Workflows are the backbone of how an agency operates, the process in which a new person you meet becomes your client. Dreamed up projects become launched work like a website.
Now, there's no way to capture all the small movements of how work gets done or how you win over new clients, but these steps are a common frame of how things happens. What's great about Coda is that you get to make something that maps to how you want the agency to run. Take these suggestions as merely suggestions ーsomething to show what can be done and general enough to give you an idea of how things fit together.
The following tables you see here for project, tasks, and client statuses are referenced in other parts within this playbook.
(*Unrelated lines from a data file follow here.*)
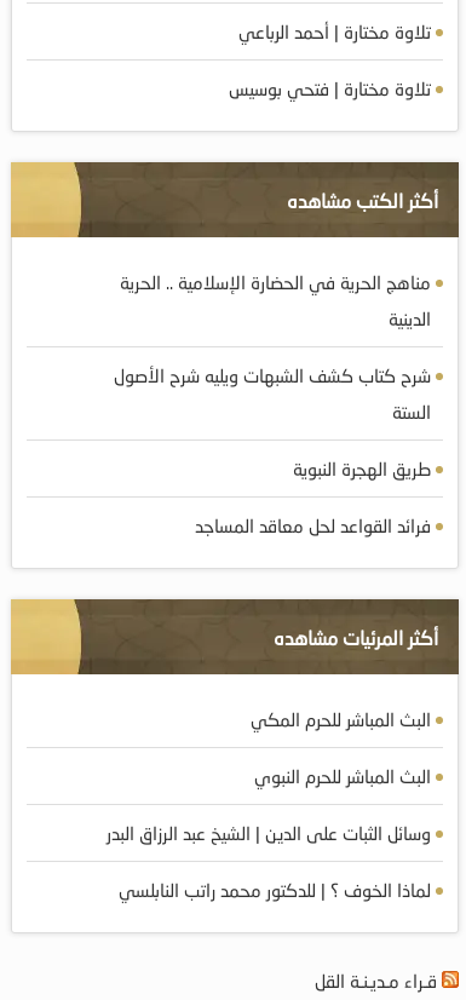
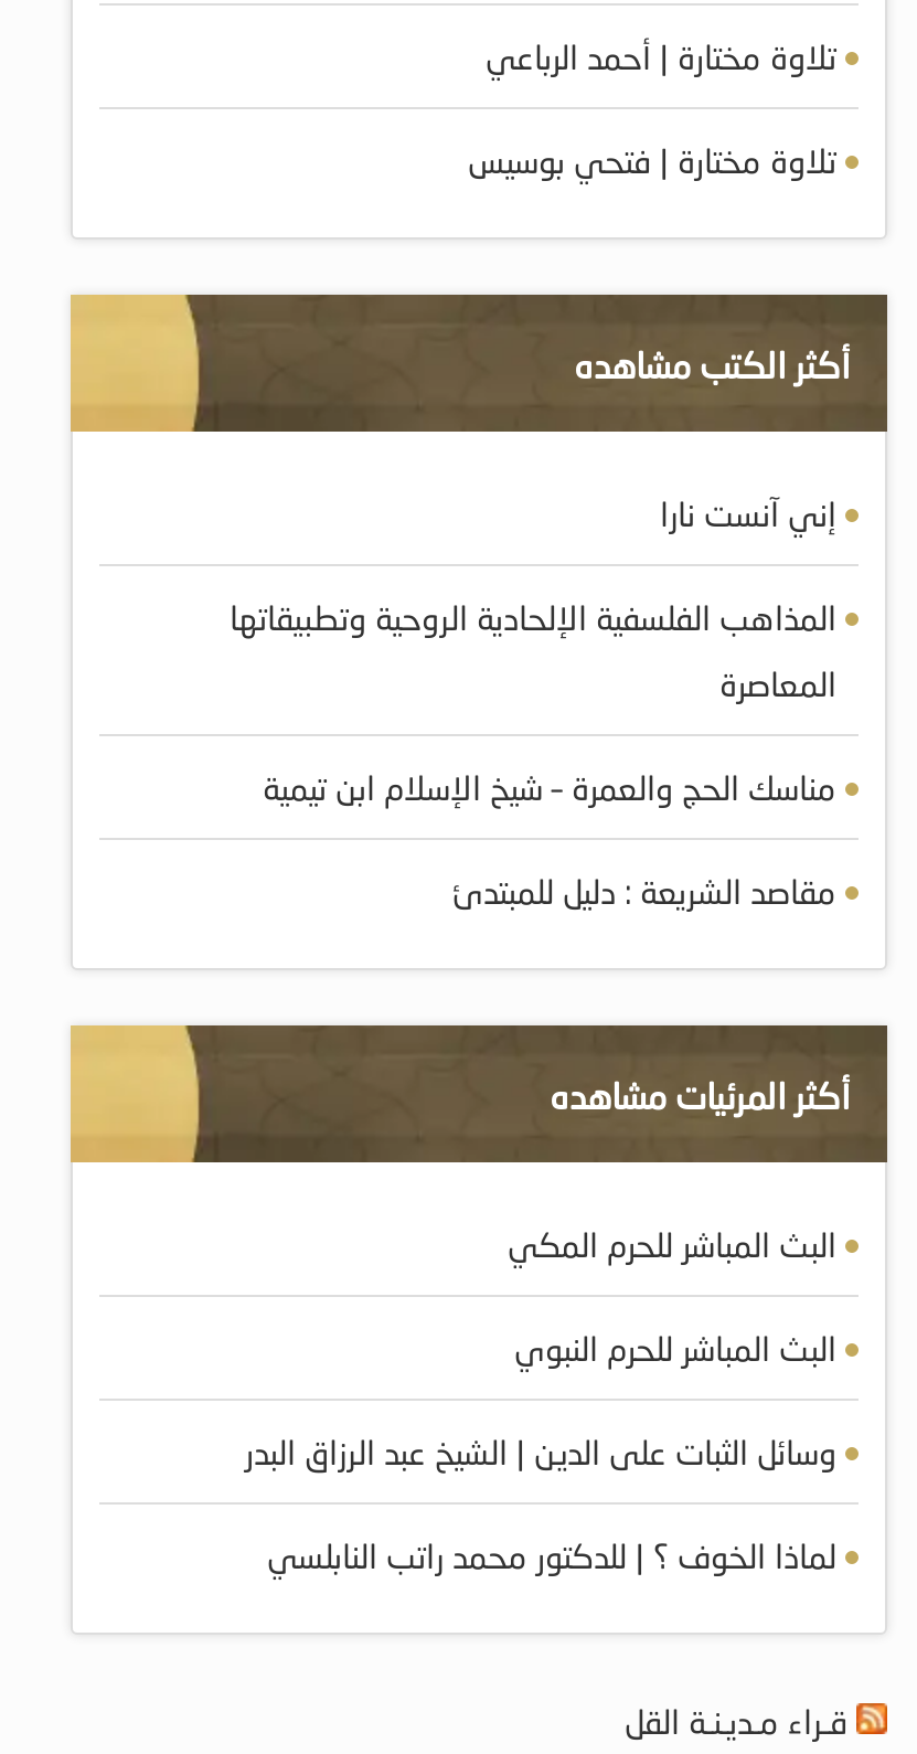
[114,271,431,536] مناهج الحرية في الحضارة الإسلامية .. الحرية | الدينية | شرح كتاب كشف الشبهات ويليه شرح الأصول | الستة | طريق الهجرة النبوية | فرائد القواعد لحل معاقد المساجد -> [230,493,836,910] إني آنست نارا | المذاهب الفلسفية الإلحادية الروحية وتطبيقاتها | المعاصرة | مناسك الحج والعمرة – شيخ الإسلام ابن تيمية | مقاصد الشريعة : دليل للمبتدئ

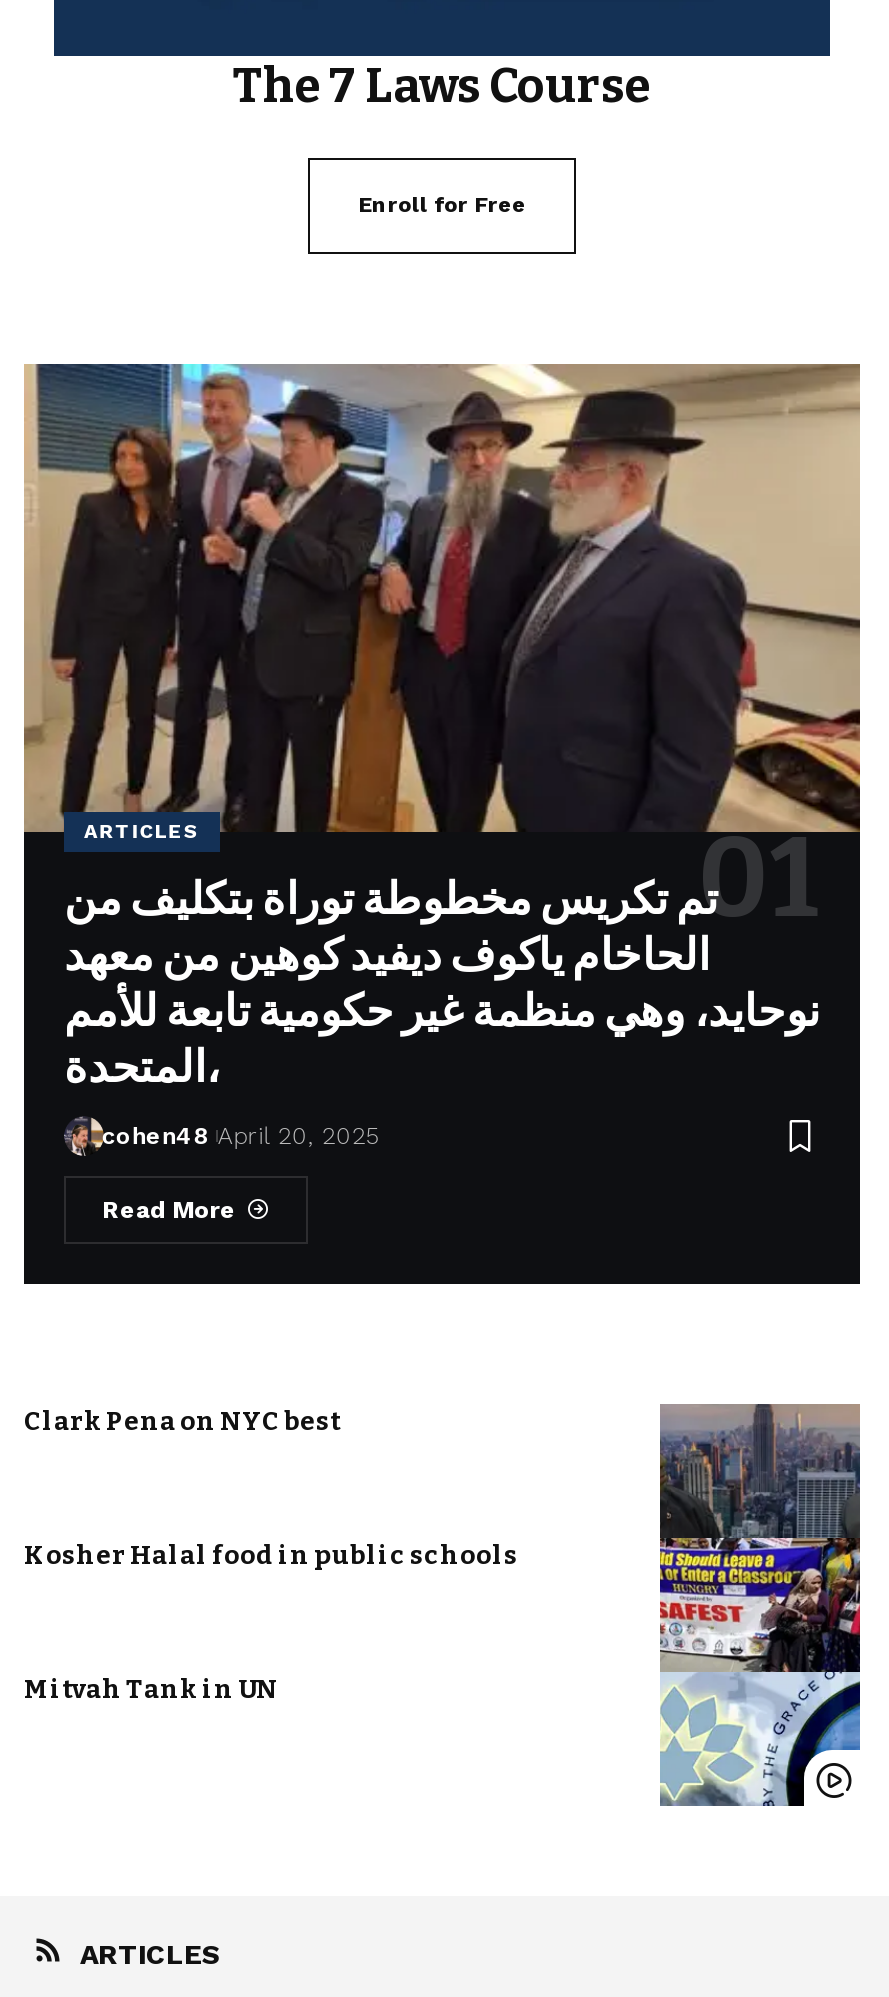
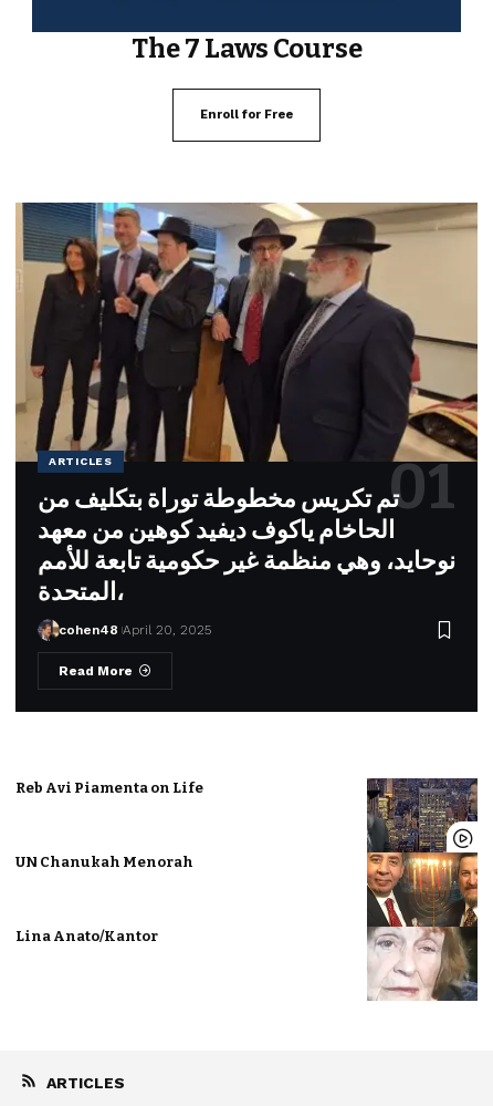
[24,1406,340,1436] Clark Pena on NYC best -> [15,780,203,796] Reb Avi Piamenta on Life
[658,1404,862,1808] [image] -> [366,777,479,1002] [image]
[24,1540,518,1570] Kosher Halal food in public schools -> [15,854,193,870] UN Chanukah Menorah
[24,1674,278,1704] Mitvah Tank in UN -> [15,928,158,944] Lina Anato/Kantor

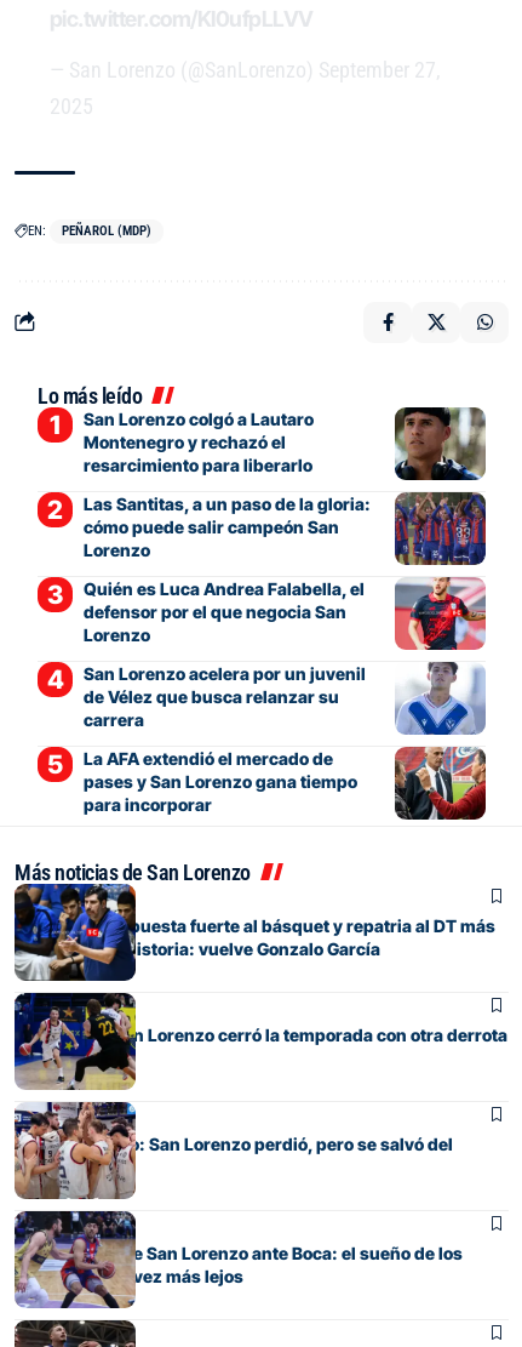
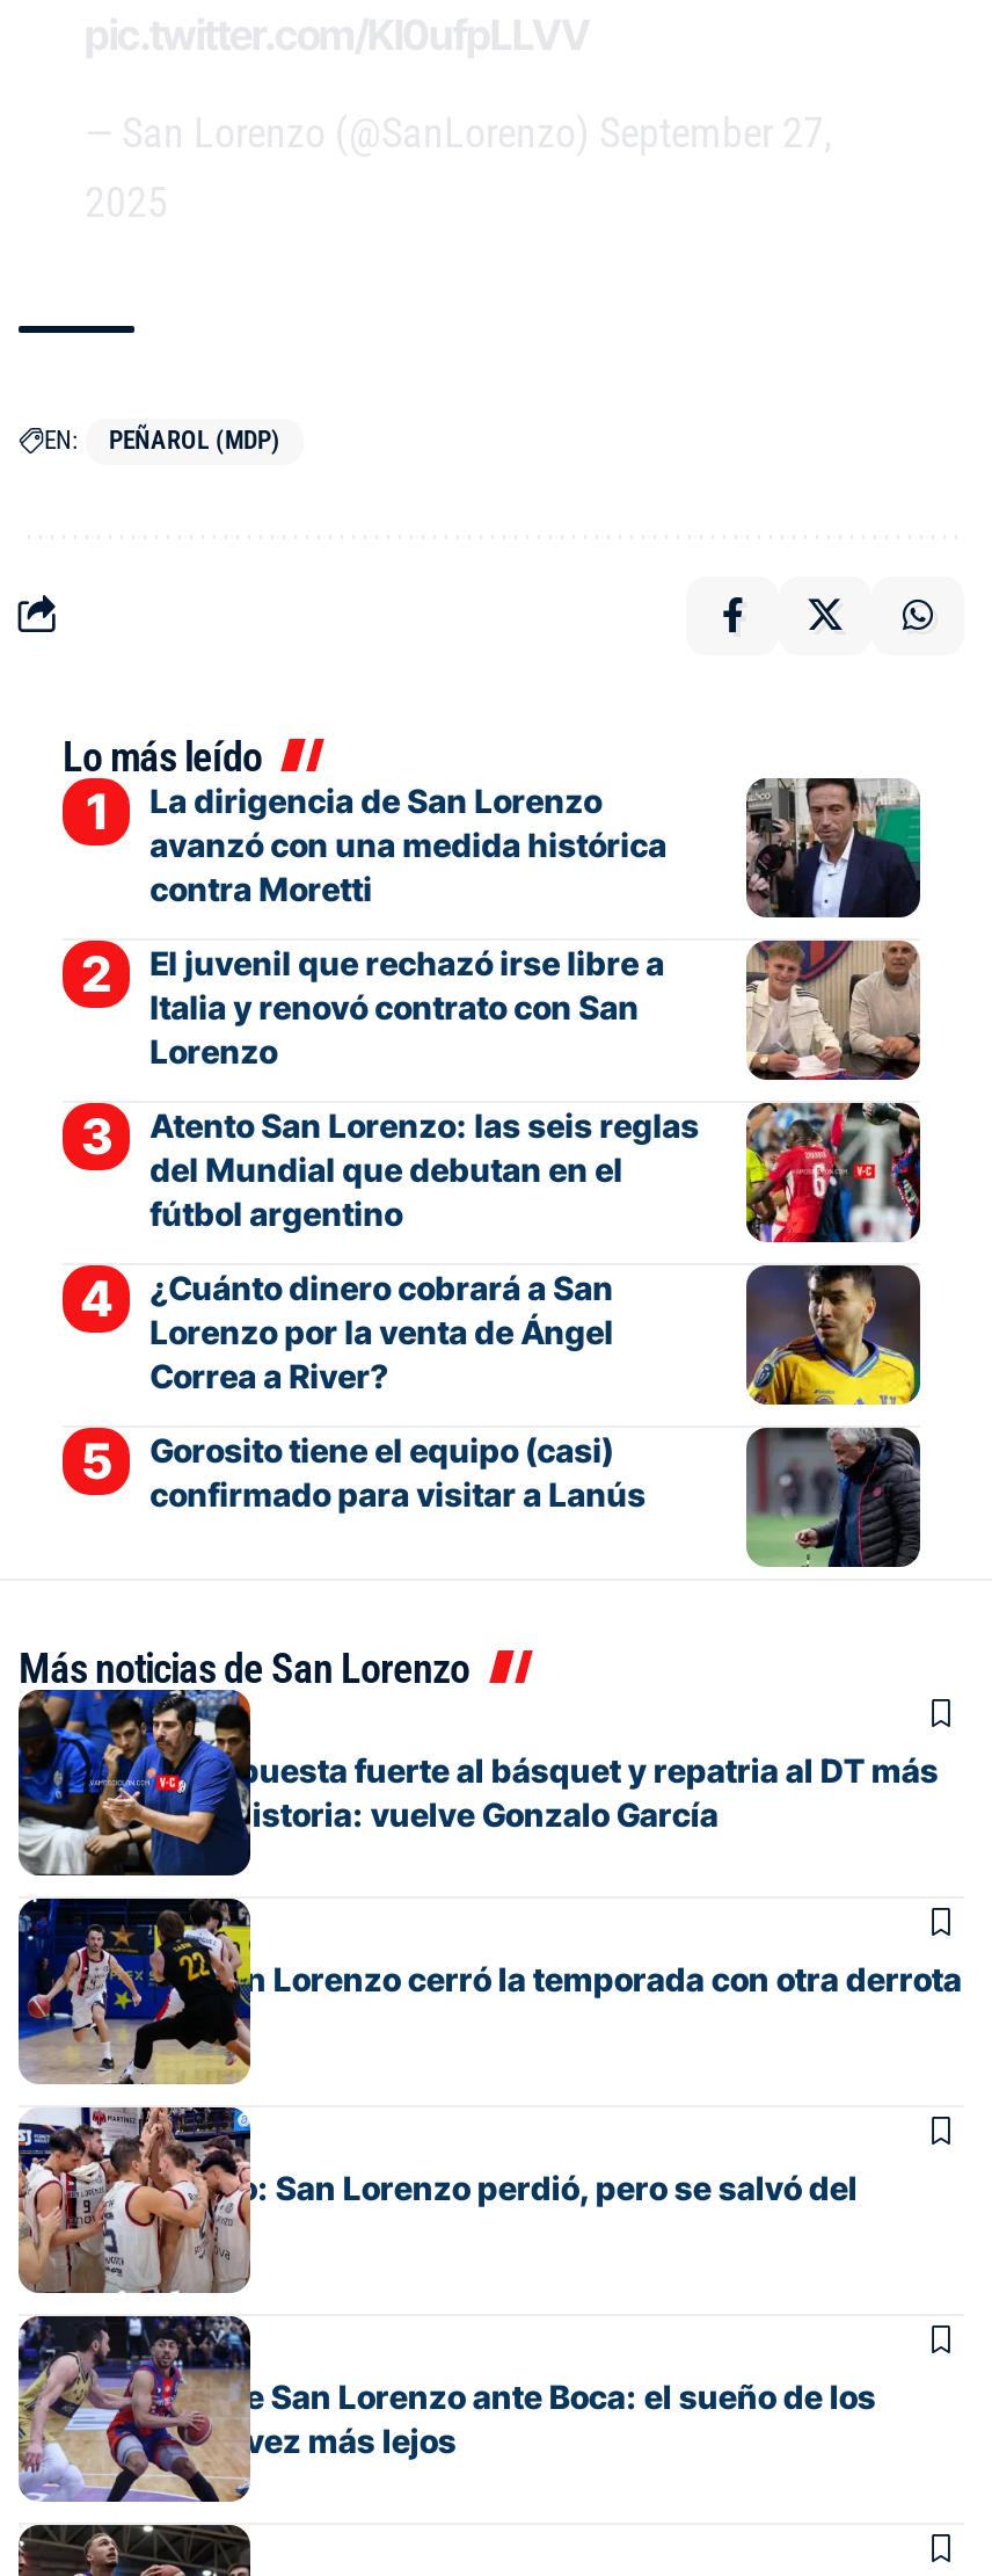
[83,408,313,475] San Lorenzo colgó a Lautaro | Montenegro y rechazó el | resarcimiento para liberarlo -> [150,780,667,908] La dirigencia de San Lorenzo | avanzó con una medida histórica | contra Moretti
[395,406,487,481] [image] -> [744,776,922,917] [image]
[83,493,370,537] Las Santitas, a un paso de la gloria: | cómo puede salir campeón San -> [150,943,665,1026] El juvenil que rechazó irse libre a | Italia y renovó contrato con San
[83,491,487,645] [image] | Quién es Luca Andrea Falabella, el | defensor por el que negocia San | Lorenzo -> [150,938,922,1233] [image] | Atento San Lorenzo: las seis reglas | del Mundial que debutan en el | fútbol argentino
[394,577,487,650] [image] -> [744,1101,922,1245] [image]
[83,663,366,730] San Lorenzo acelera por un juvenil | de Vélez que busca relanzar su | carrera -> [150,1267,614,1395] ¿Cuánto dinero cobrará a San | Lorenzo por la venta de Ángel | Correa a River?
[395,661,486,736] [image] -> [744,1263,922,1407] [image]
[83,748,357,815] La AFA extendió el mercado de | pases y San Lorenzo gana tiempo | para incorporar -> [150,1430,646,1513] Gorosito tiene el equipo (casi) | confirmado para visitar a Lanús
[394,746,487,821] [image] -> [746,1425,922,1567] [image]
Make updates here, and they will update where they are referenced (you can hover over the table title and click the link icon to follow the reference flow).
Projects
Before a project is born, it's an idea through interactions with a client. Some agencies like to track a full sales pipeline with this work; I'm keeping it simple here and moving a project status up the new business pipeline to capture potential work.
Tasks
These are desecrate things that the team is doing with a rough estimate on timeline and effort. Tasks usually form the steps for a project to go from writing the brief to testing and launch, though they can fall outside of that flow like one-off client asks. Sometimes tasks are separately classified as an issue, ticket, or bug, but I'm keeping it simple here.
Clients
Each client goes through their own lifecycle, mostly mapping back to their engagement through projects.
Feelings
This is a list that's used in a few trackers, like the Project Roundup.